See: references/prompt-caching.md for provider-specific implementations.

5. Memory Consolidation

Organize information into structured memory systems.

Memory Hierarchies:

python

class AgentMemory:
    def __init__(self):
        self.working_memory = []      # Current conversation (short-term)
        self.episodic_memory = []     # Past conversations (events)
        self.semantic_memory = {}     # Facts and knowledge
        self.procedural_memory = {}   # Learned skills/patterns

    def consolidate(self):
        """Move working memory to long-term storage"""
        # Extract important facts
        facts = extract_facts(self.working_memory)
        self.semantic_memory.update(facts)

        # Store conversation as episode
        episode = {
            'timestamp': now(),
            'summary': summarize(self.working_memory),
            'key_entities': extract_entities(self.working_memory)
        }
        self.episodic_memory.append(episode)

        # Clear working memory
        self.working_memory = []

CoALA Framework Integration:

python

# Cognitive Architecture for Language Agents
memory = CoALAMemory(
    working_memory_size=10,
    episodic_retention_days=30,
    semantic_index_type='faiss'
)

# Automatic consolidation triggers
memory.set_consolidation_triggers(
    max_working_size=15,
    time_interval=3600,  # Every hour
    importance_threshold=0.7
)

See: references/memory-consolidation.md for advanced patterns.

6. Just-In-Time (JIT) Context Loading

Load context incrementally based on need, not upfront.

Lazy Loading Pattern:

python

class JITContextLoader:
    def __init__(self, knowledge_base):
        self.kb = knowledge_base
        self.loaded_context = set()

    def load_on_demand(self, query, current_context):
        """Load only what's needed for this query"""
        # Identify required context
        required_topics = identify_topics(query)
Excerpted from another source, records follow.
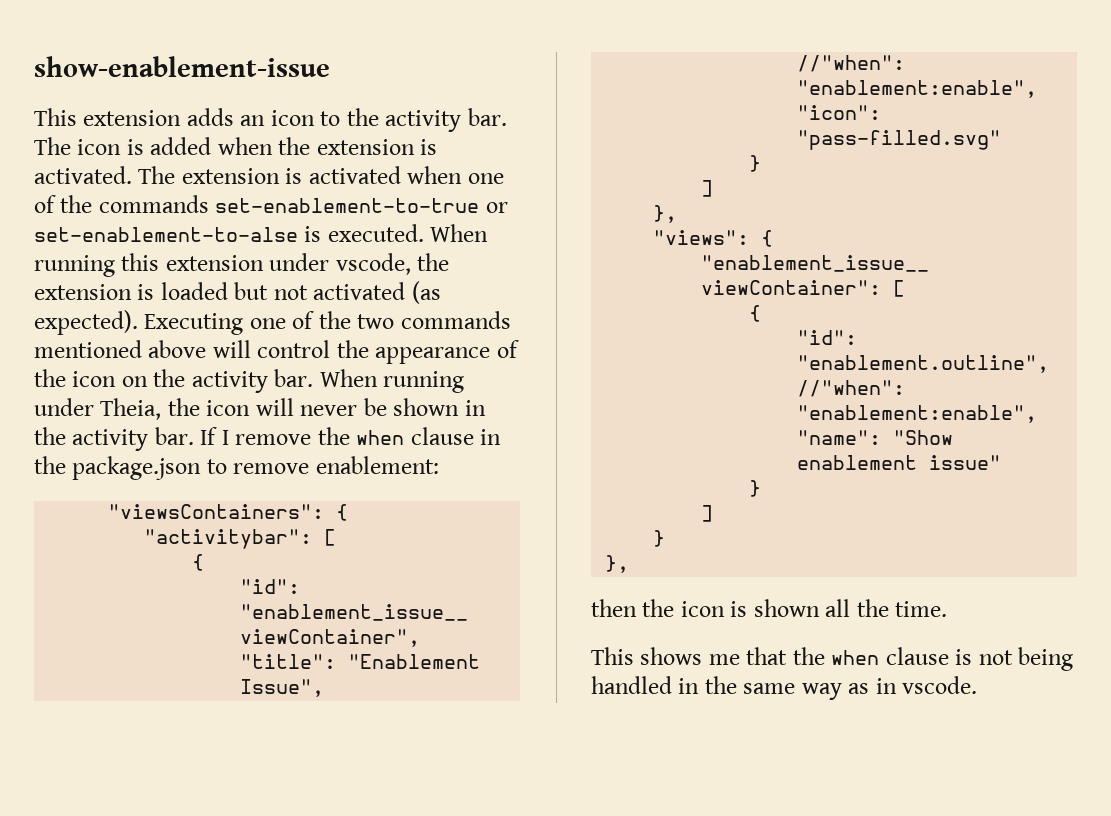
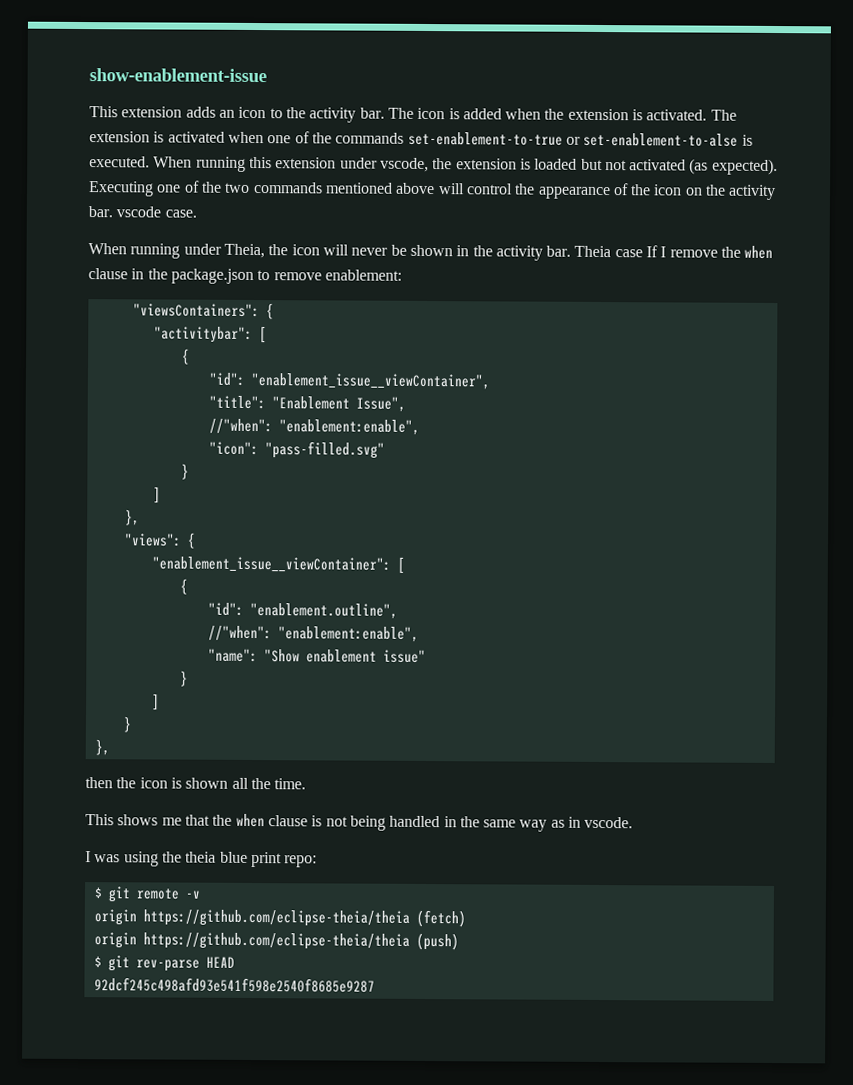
- Executing one of the two commands mentioned above will control the appearance of the icon on the activity bar. When running under Theia, the icon will never be shown in the activity bar.
+ Executing one of the two commands mentioned above will control the appearance of the icon on the activity bar. vscode case.
+ When running under Theia, the icon will never be shown in the activity bar.
- If I remove the when clause in the package.json to remove enablement:
+ Theia case If I remove the when clause in the package.json to remove enablement:
+ I was using the theia blue print repo:
+ $ git remote -v
+ origin https://github.com/eclipse-theia/theia (fetch)
+ origin https://github.com/eclipse-theia/theia (push)
+ $ git rev-parse HEAD
+ 92dcf245c498afd93e541f598e2540f8685e9287

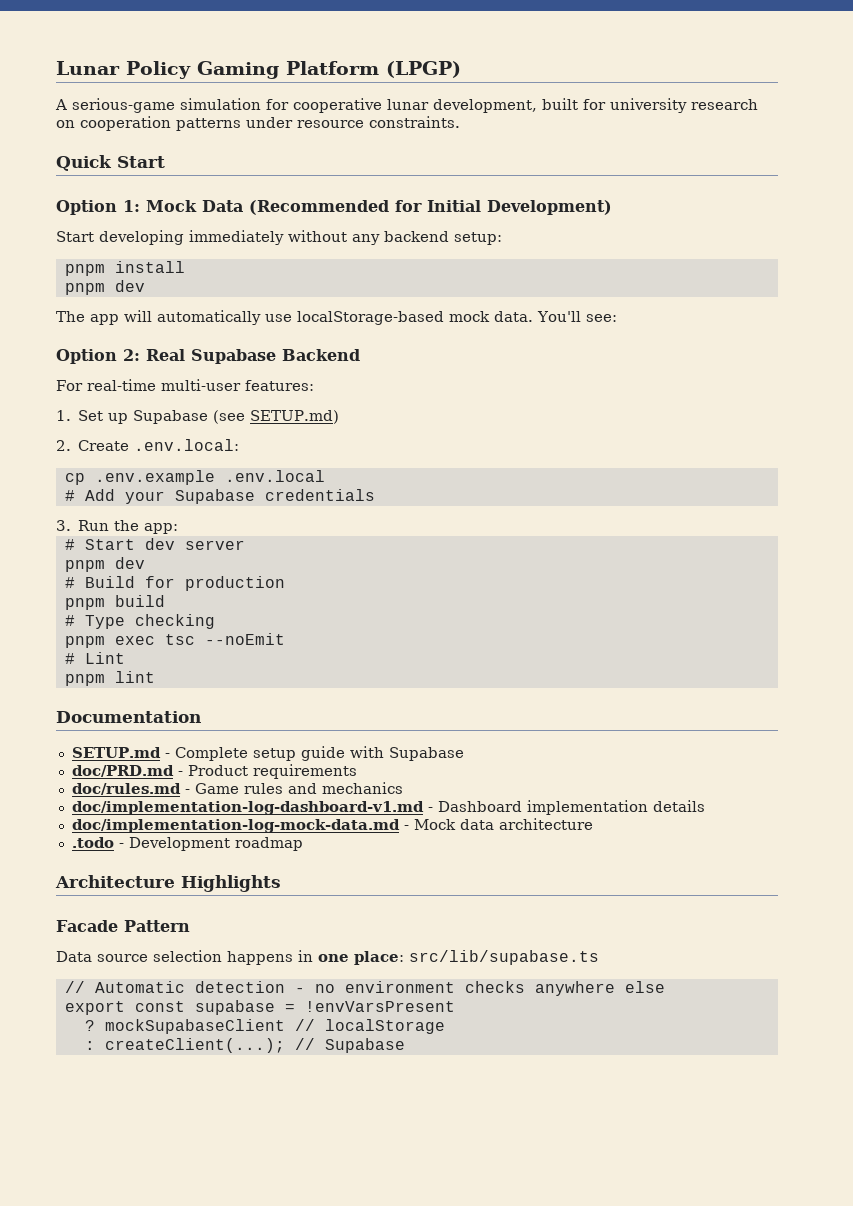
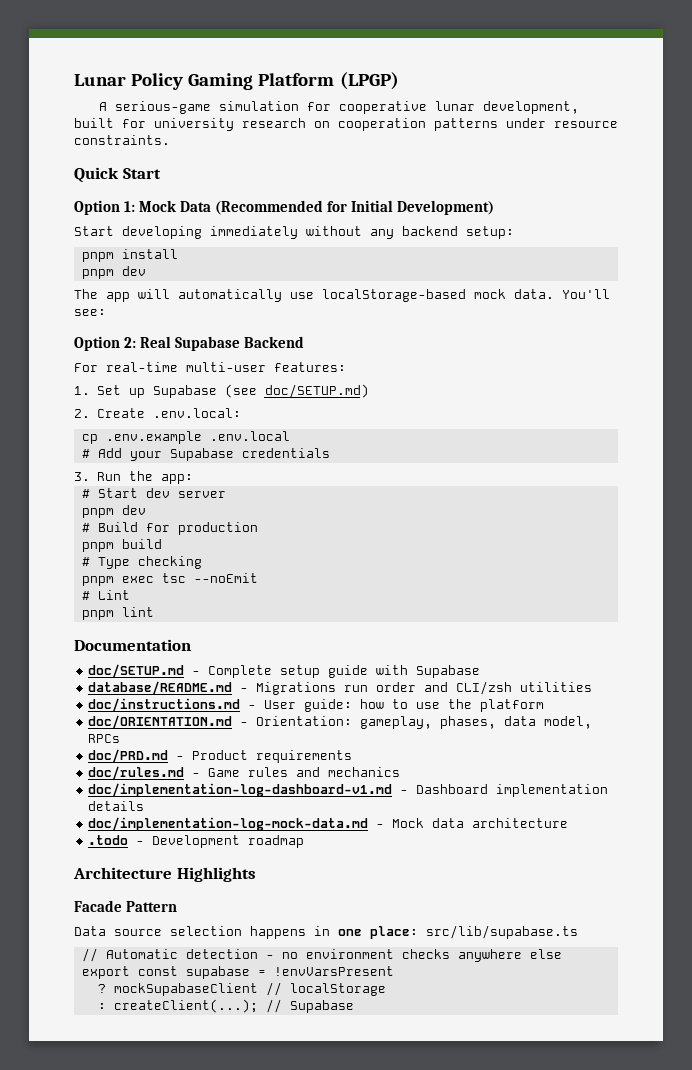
- 1. Set up Supabase (see SETUP.md)
+ 1. Set up Supabase (see doc/SETUP.md)
- SETUP.md - Complete setup guide with Supabase
+ doc/SETUP.md - Complete setup guide with Supabase
+ database/README.md - Migrations run order and CLI/zsh utilities
+ doc/instructions.md - User guide: how to use the platform
+ doc/ORIENTATION.md - Orientation: gameplay, phases, data model, RPCs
        # Load only new required context
        new_context = []
        for topic in required_topics:
            if topic not in self.loaded_context:
                chunk = self.kb.get_topic(topic)
                new_context.append(chunk)
                self.loaded_context.add(topic)

        return current_context + new_context

Incremental Expansion:

python

# Start with minimal context
context = {
    'system': base_system_prompt,
    'user_profile': essential_user_data
}

# Expand based on query complexity
if is_complex(query):
    context['examples'] = load_few_shot_examples(query)
    context['documentation'] = load_relevant_docs(query)

# Expand based on errors/uncertainty
if model_uncertain(response):
    context['additional_knowledge'] = search_knowledge_base(query)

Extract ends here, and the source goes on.